Der Beruf des Heilpraktikers ist in Deutschland durch das Heilpraktikergesetz und die Erste Durchführungsverordnung dazu geregelt. Allerdings wird er nicht explizit definiert, sondern nur durch die Abgrenzung zum Berufsbild des Arztes bestimmt ("Ausübung der Heilkunde ohne Bestallung“, also ohne Approbation). Auch um die Qualität und Seriosität ihres Berufsstandes zu sichern, sind viele Heilpraktiker freiwillig in Berufsverbänden organisiert. Dies sind bürgerlich-rechtliche Vereine, von denen wiederum die sechs größten als Gemeinschaftsinitiative "Die Deutschen Heilpraktikerverbände“ (DDH) nach außen zusammen auftreten. Die Heilpraktikerverbände haben auch ein Gebührenverzeichnis herausgegeben, an dem sich seriöse Heilpraktiker in der Regel orientieren.

Leistungen

Heilpraktiker dürfen - wie Ärzte und Psychotherapeuten - "Heilkunde am Menschen ausüben“ (im Heilpraktikergesetz definiert als "berufs- oder gewerbsmäßiges Feststellen, Heilen oder Lindern von Krankheiten, Leiden oder Körperschäden bei Menschen“), unterliegen dabei aber einigen Beschränkungen: Sie dürfen nicht meldepflichtige Infektionskrankheiten und Geschlechtskrankheiten sowie Zahn-, Mund- und Kieferkrankheiten therapieren, untersagt ist ihnen auch die Geburtshilfe, die Untersuchung und Therapie von Geschlechtsorganen, die Verordnung verschreibungspflichtiger Medikamente, die Anwendung von Röntgenstrahlen, die Transplantation von Geweben und Organen, die Durchführung von Bluttransfusionen und die Leichenschau mit dem Ausstellen von Totenscheinen.

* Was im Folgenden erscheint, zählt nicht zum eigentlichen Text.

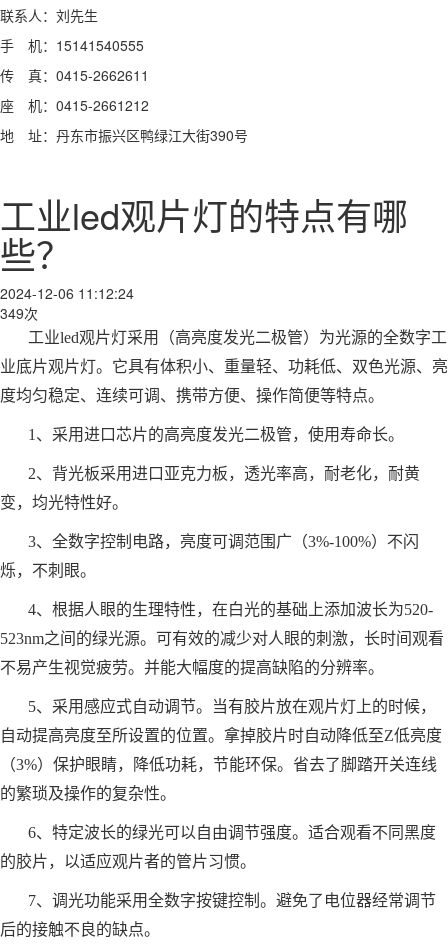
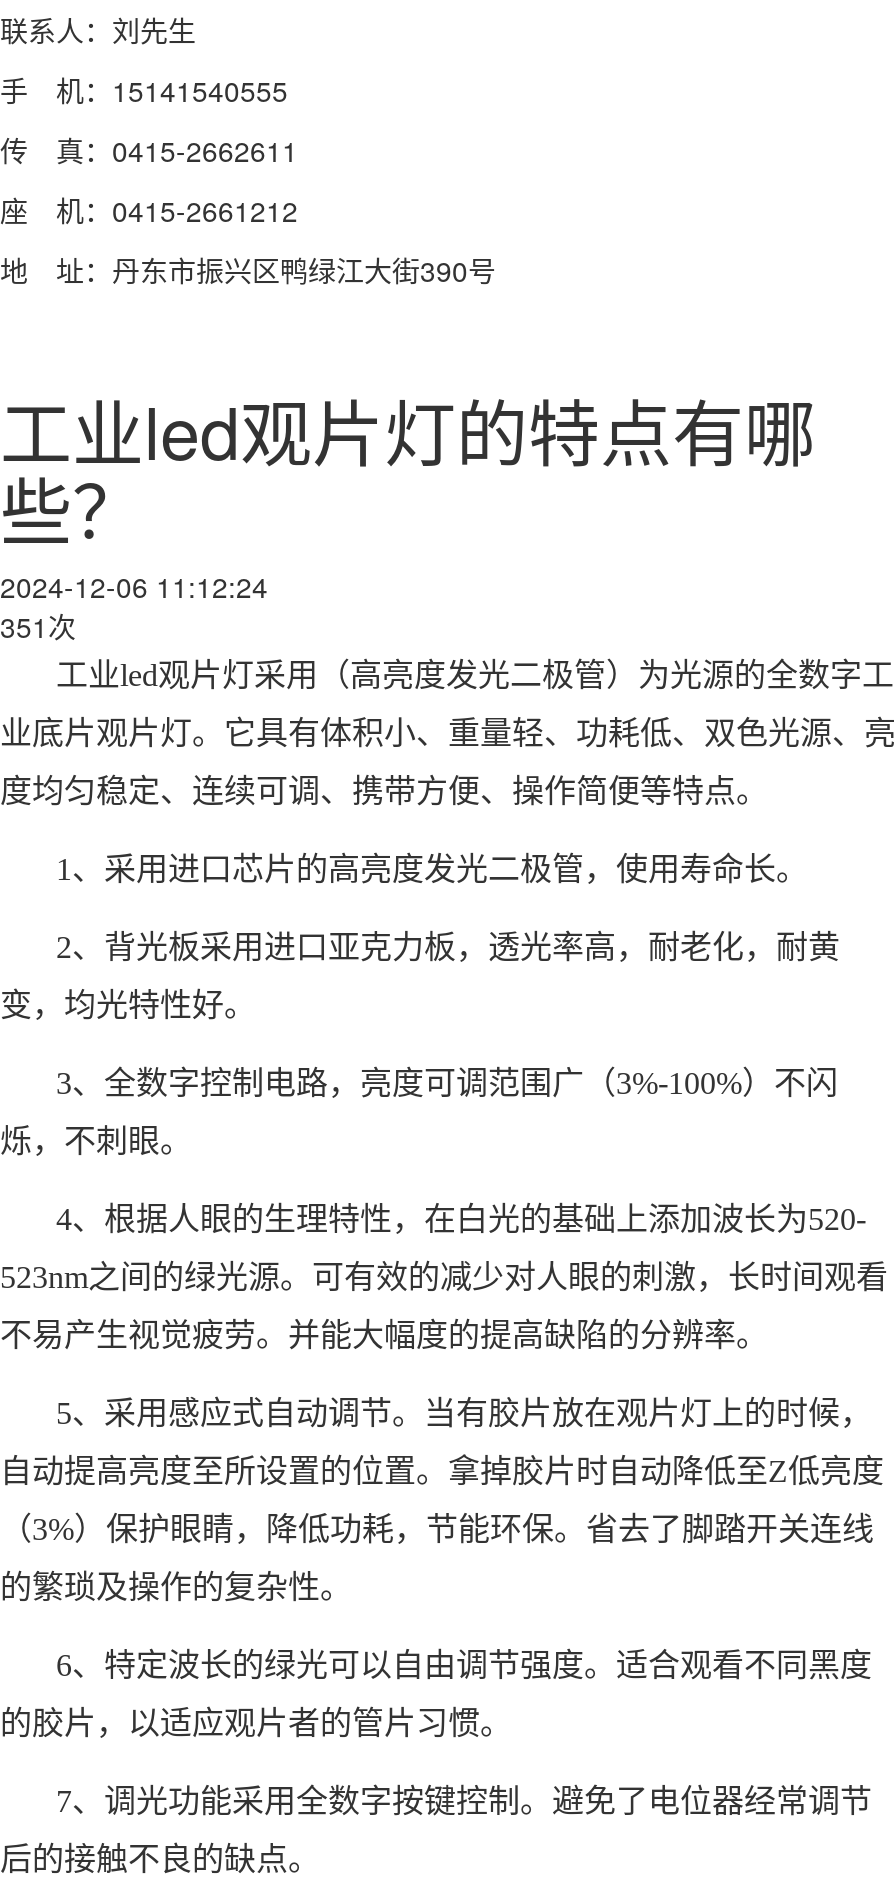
[0,303,38,323] 349次 -> [0,605,76,645] 351次

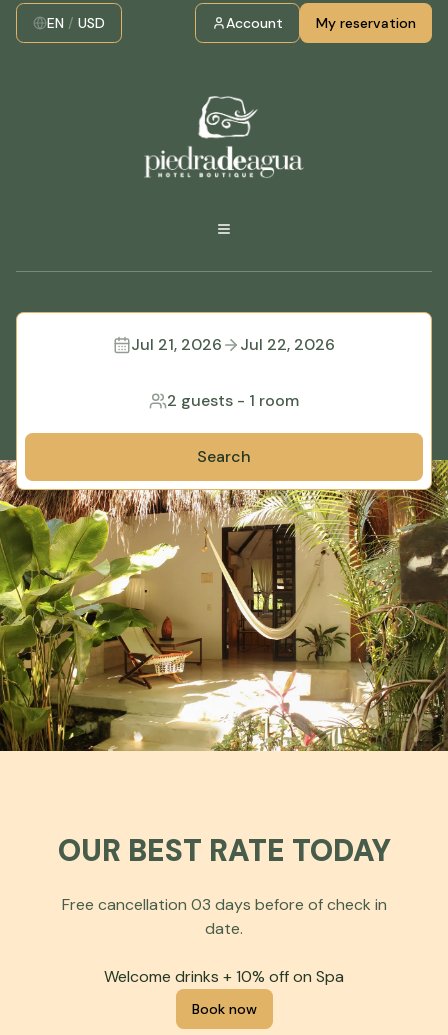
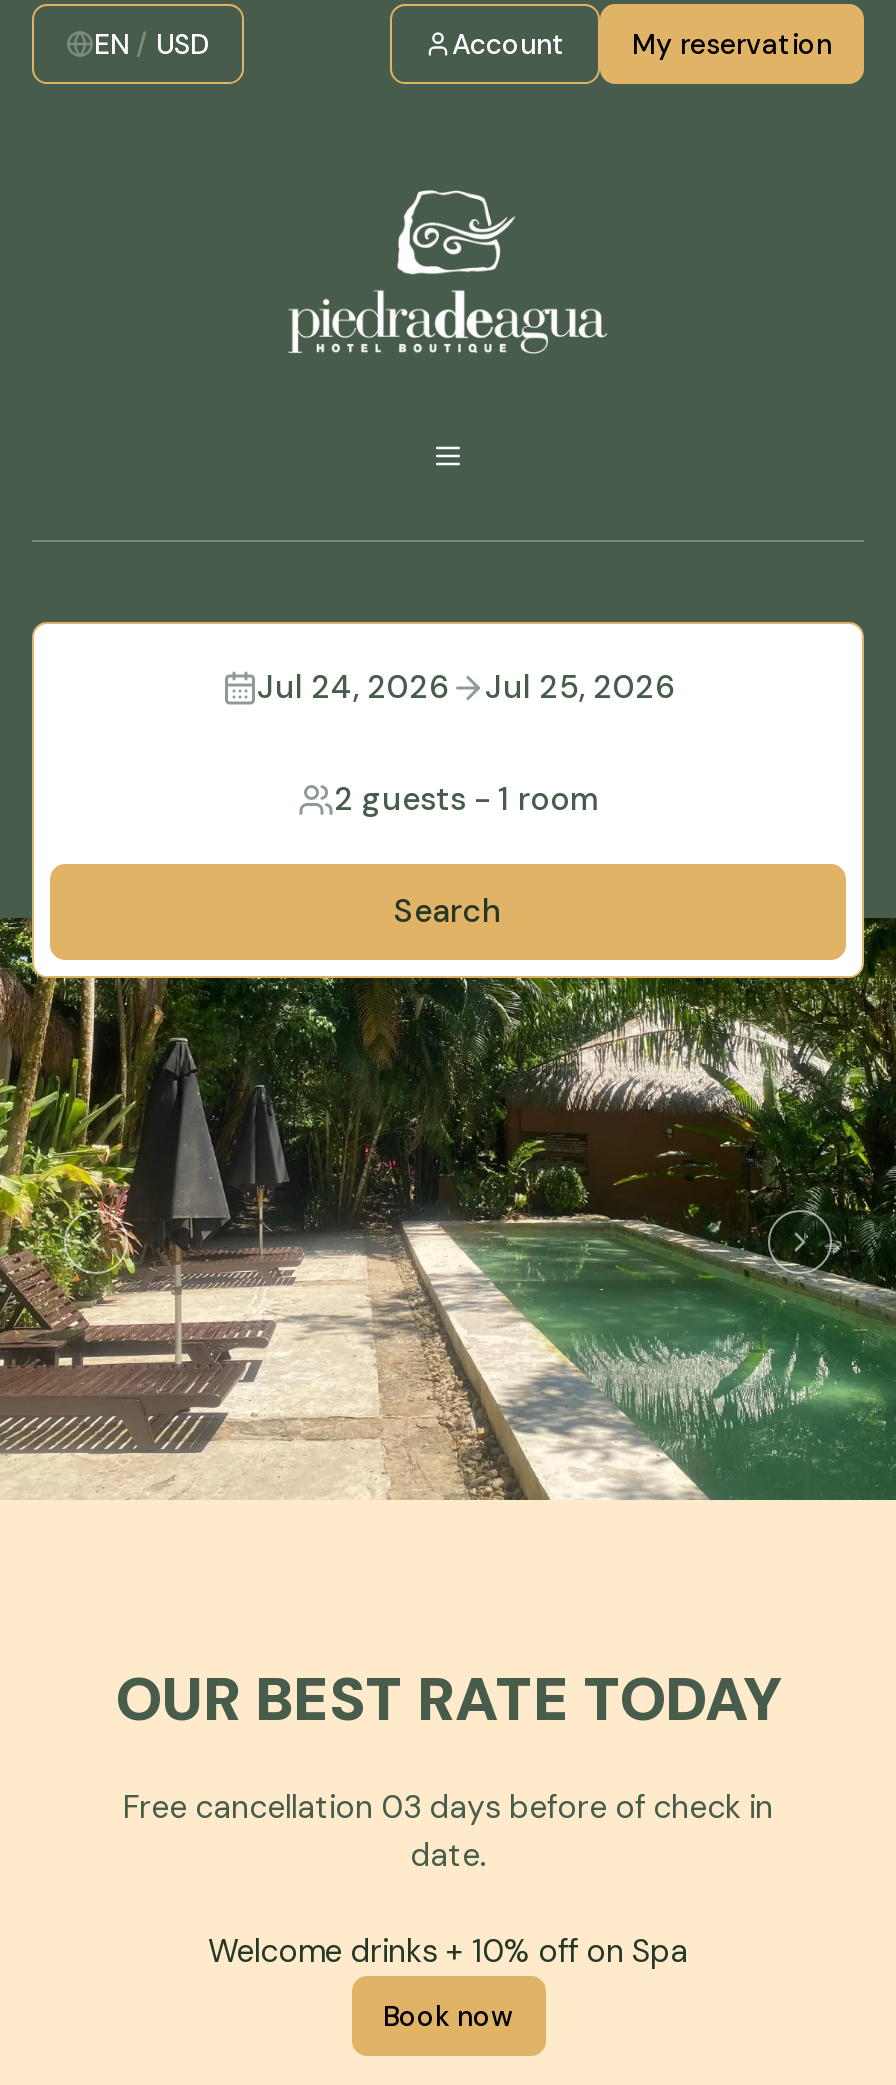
[131,334,222,355] Jul 21, 2026 -> [257,666,449,708] Jul 24, 2026
[240,334,335,355] Jul 22, 2026 -> [485,666,675,708] Jul 25, 2026
[3,459,445,752] [image] -> [6,918,890,1502] [image]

Ansonsten dürfen Heilpraktiker z.B. spritzen, Knochenbrüche behandeln sowie vielfältige Diagnose- und Therapieverfahren einsetzen. Sie dürfen eine Praxis führen und eine Klinik leiten. Heilpraktiker dürfen damit – auch ohne gesetzlich geregelte Ausbildung – mehr tun als z.B. eine Gesundheits- und Krankenpflegerin (früher Krankenschwester)! Allerdings gilt auch hier: Ein Heilpraktiker darf wie jeder andere Angehörige eines Heilberufs nur gemäß seiner Kenntnisse und Fähigkeiten agieren und kann für das, was er tut, genauso zur Verantwortung gezogen werden. Ein Heilpraktiker unterliegt wie ein Arzt der Schweigepflicht, allerdings in geringerem Ausmaß.